Dynamical phase transitions: an Emerging Talents Lab Talk with Alexandre Lazarescu

In a newly published Emerging Talents paper in Journal of Physics A: Mathematical and Theoretical Alexandre Lazarescu investigates a Generic dynamical phase transition in one-dimensional bulk-driven lattice gases with exclusion.  Alexandre spoke to JPhys+ to explain more about dynamical phase transitions.


An isolated system of particles hopping on a lattice and interacting together is known to have large scale dynamics which follow a hydrodynamic equation, where the evolution of the local average density of particles \rho(x) satisfies a continuity equation \dot\rho=-\nabla j(\rho), involving noisy currents j whose distribution only depend on \rho, and not on any higher moment of the particle distribution. This happens when the spatial correlations present at the microscopic scale disappear at the macroscopic scale, making the system much simpler to analyse.

Fig.1: Standard totally asymmetric simple exclusion process ; particles jump from site to site with a uniform rate 1 to the right. Jumping to an occupied site is forbidden. Particles can also enter and exit the system at its boundaries with different rates.

Figure 1. Standard totally asymmetric simple exclusion process ; particles jump from site to site with a uniform rate 1 to the right. Jumping to an occupied site is forbidden. Particles can also enter and exit the system at its boundaries with different rates.

One such system, named the totally asymmetric simple exclusion process (TASEP – figure 1), is particularly interesting in that context: it is hydrodynamic as long as the current of particles fluctuates below a certain threshold, but long-range spatial correlations appear when it goes above it, through a so-called `dynamical phase transition’.  Figure 2(a) shows the dynamical phase diagram of the TASEP in terms of the two boundary rates and the fluctuation of the current j with respect to the typical current \overline j. That transition can be seen in the scaling of the probability to observe a certain current: it is extensive in the system size L in the correlated phase, and is independent of L in the hydrodynamic phase.

Fig.2: a) Dynamical phase diagram of the TASEP, in terms of the two boundary rates and the fluctuation of the current $j$ with respect to the typical current $\overline j$. The hydrodynamic phase (blue) and the correlated phase (red) are separated by a dynamical phase transition (purple). b) Density-current diagram of a TASEP with extra nearest-neighbour interactions. The coloured curve indicates the density in the system as a function of the current fluctuation.

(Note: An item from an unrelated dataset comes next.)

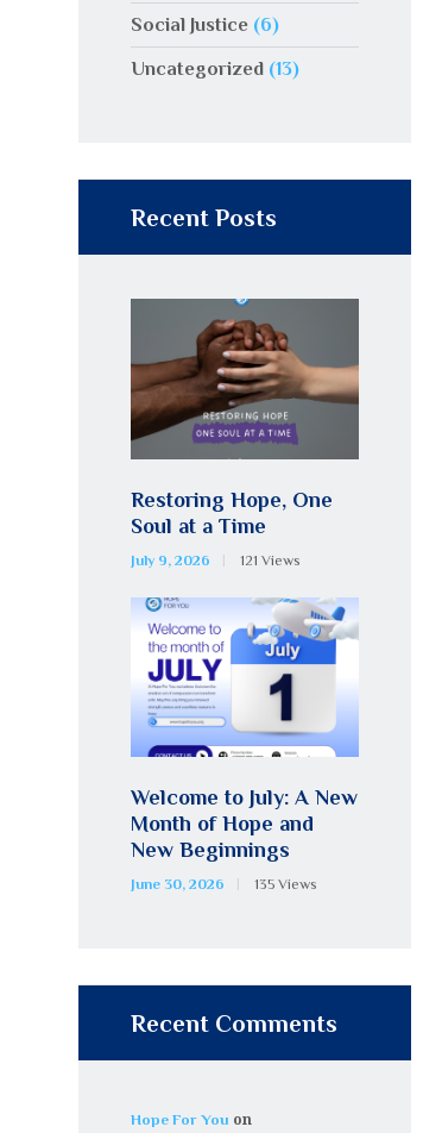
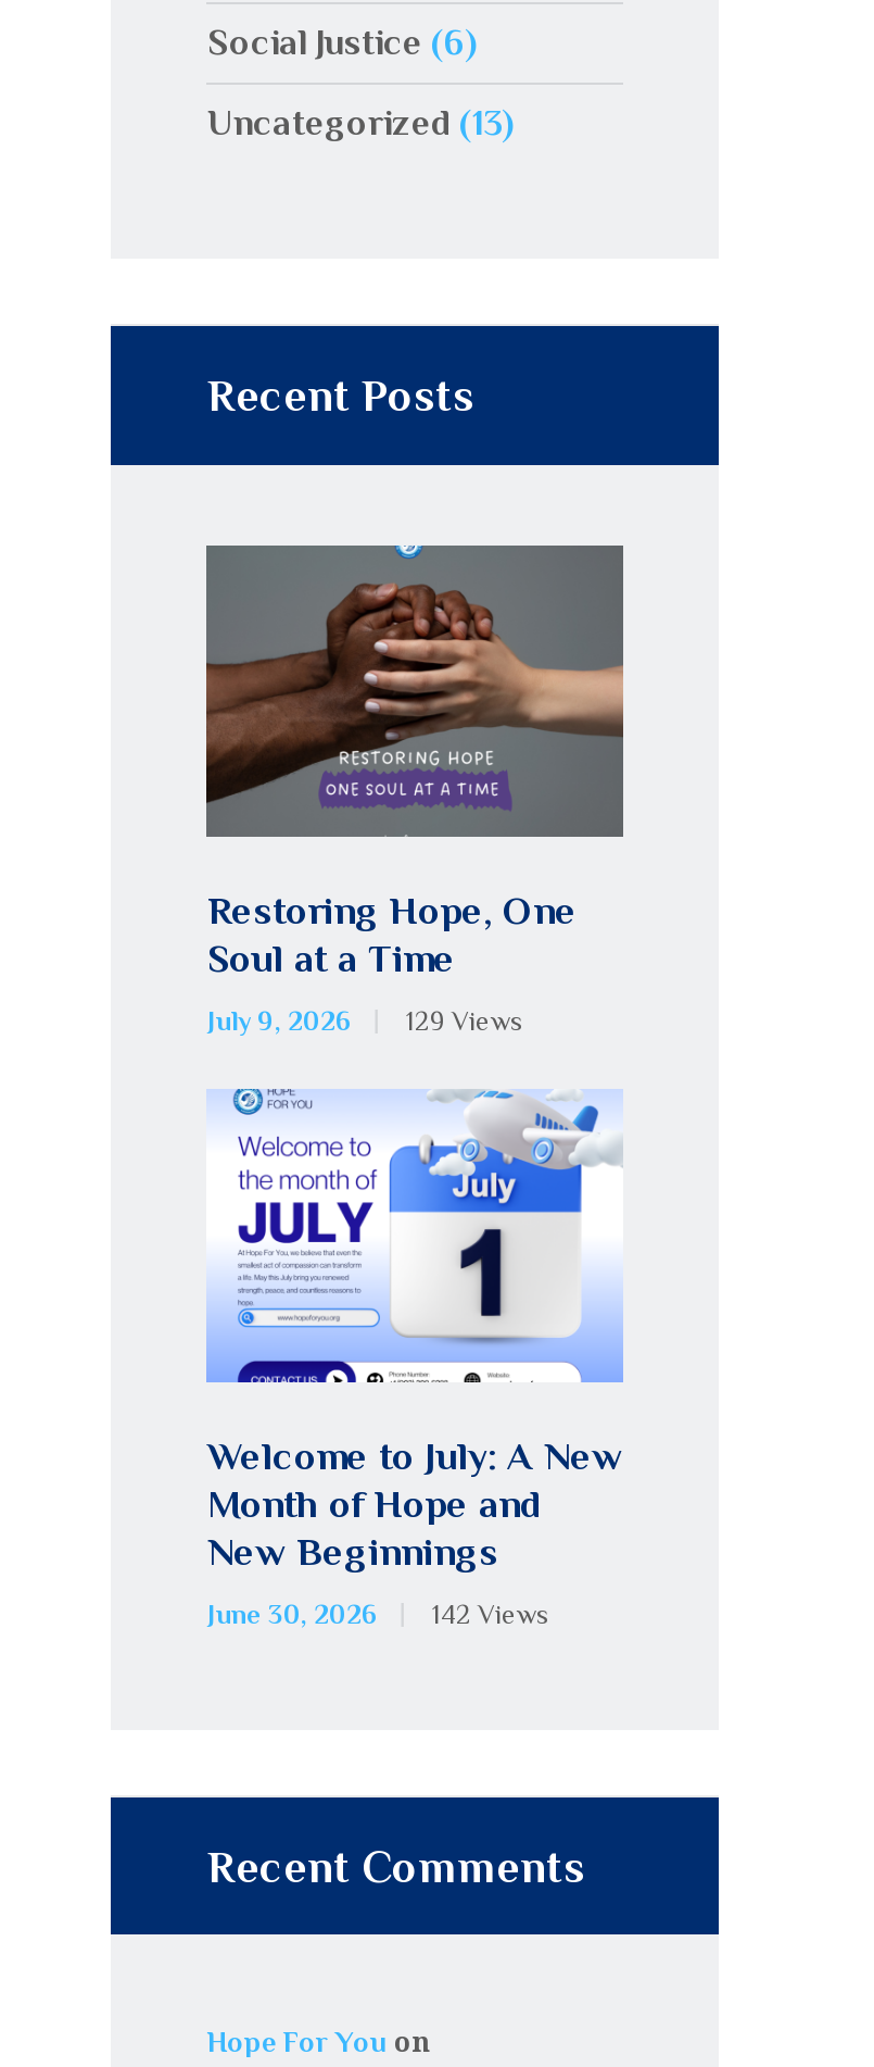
[131,552,301,569] July 9, 2026 121 Views -> [207,1006,523,1036] July 9, 2026 129 Views
[131,877,317,893] June 30, 2026 135 Views -> [207,1599,549,1629] June 30, 2026 142 Views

Figure 2. a) Dynamical phase diagram of the TASEP. The hydrodynamic phase (blue) and the correlated phase (red) are separated by a dynamical phase transition (purple). b) Density-current diagram of a TASEP with extra nearest-neighbour interactions. The coloured curve indicates the density in the system as a function of the current fluctuation.

The TASEP happens to be exactly solvable, which is a blessing and a curse: we can perform a very precise analysis of said phase transition, but the methods involved are not transposable to other models. In spite of that, I was able to use non-specific methods to analyse extreme fluctuations of a large class of non-solvable generalisations of the TASEP, with arbitrary site-dependent jump rates and extra interactions. I found that the scalings of the probabilities of very low and very high currents are the same as for the regular TASEP, and I conjecture that a similar dynamical phase transition separates those behaviours. This phase transition can be understood by looking at the typical current for a given density, J^\star(\rho) (figure 2(b), black curve). Because of the exclusion condition, the current vanishes at \rho=0 and \rho=1, implying that it has a maximal value J^\star_{max} somewhere in-between. The system can change its density by maintaining a localised defect, at a non-extensive probability cost, but the accessible currents are then all below J^\star_{max} (blue line). The only way for the system to obtain larger currents (red line) is by producing spatial correlations, the cost of which is extensive. The next step would be to find ways to get more precise information on the nature of the transition.

Dr. Alexandre Lazarescu

Dr. Alexandre Lazarescu

About the Author

Alexandre Lazarescu is a postdoctoral researcher in the Complex Systems and Statistical Mechanics group at the University of Luxembourg, led by Prof. Massimiliano Esposito. He was previously at the Institute for Theoretical Physics at KU Leuven, after completing a PhD at the Institut de Physique Théorique at CEA Saclay.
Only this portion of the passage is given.